→ What is needed
Your job here is to restate every record exactly, pictures excluded.
--
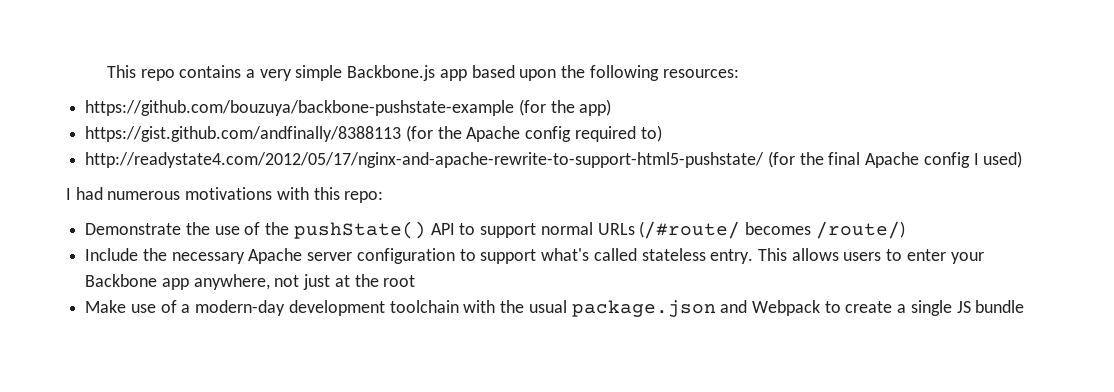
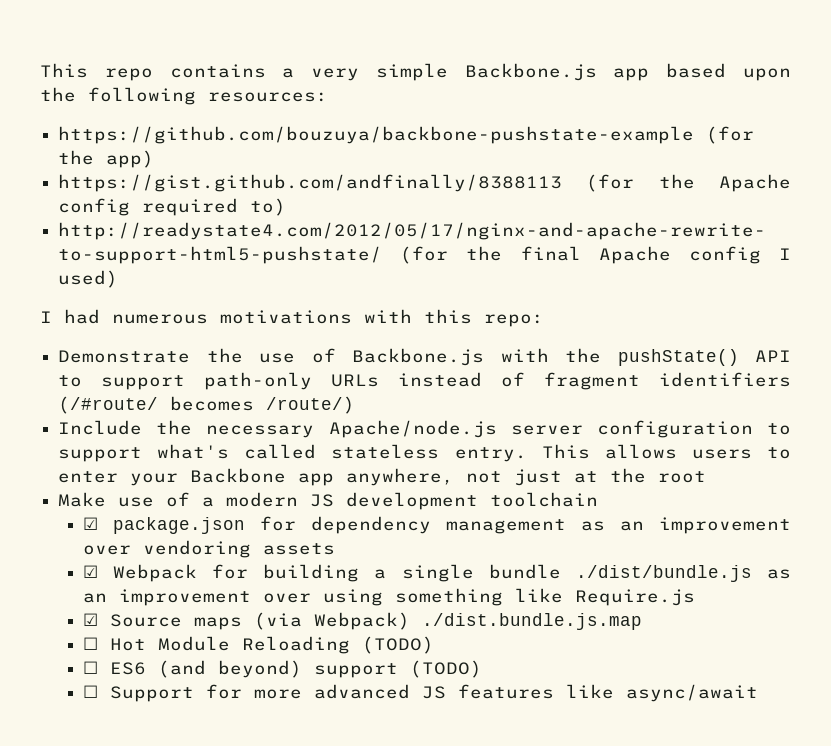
(261, 228) none -> [352,348,549,366] Backbone.js with
[540,222,635,235] normal URLs -> [204,372,792,390] path-only URLs instead of fragment identifiers
[248,248,303,264] Apache -> [328,420,497,438] Apache/node.js
[195,300,286,316] modern-day -> [226,492,335,507] modern JS
[463,300,1025,317] with the usual package.json and Webpack to create a single JS bundle -> [82,516,791,534] [82,540,335,558] [82,564,791,582] [82,588,695,606] [82,612,642,630] [82,636,434,654] [82,660,482,678] [82,684,758,702] // ☑ package.json for dependency management as an improvement over vendoring assets // ☑ Webpack for building a single bundle ./dist/bundle.js as an improvement over using something like Require.js // ☑ Source maps (via Webpack) ./dist.bundle.js.map // ☐ Hot Module Reloading (TODO) // ☐ ES6 (and beyond) support (TODO) // ☐ Support for more advanced JS features like async/await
--
→ The completed task
(261, 228) none -> [352,348,549,366] Backbone.js with
[540,222,635,235] normal URLs -> [204,372,792,390] path-only URLs instead of fragment identifiers
[248,248,303,264] Apache -> [328,420,497,438] Apache/node.js
[195,300,286,316] modern-day -> [226,492,335,507] modern JS
[463,300,1025,317] with the usual package.json and Webpack to create a single JS bundle -> [82,516,791,534] [82,540,335,558] [82,564,791,582] [82,588,695,606] [82,612,642,630] [82,636,434,654] [82,660,482,678] [82,684,758,702] // ☑ package.json for dependency management as an improvement over vendoring assets // ☑ Webpack for building a single bundle ./dist/bundle.js as an improvement over using something like Require.js // ☑ Source maps (via Webpack) ./dist.bundle.js.map // ☐ Hot Module Reloading (TODO) // ☐ ES6 (and beyond) support (TODO) // ☐ Support for more advanced JS features like async/await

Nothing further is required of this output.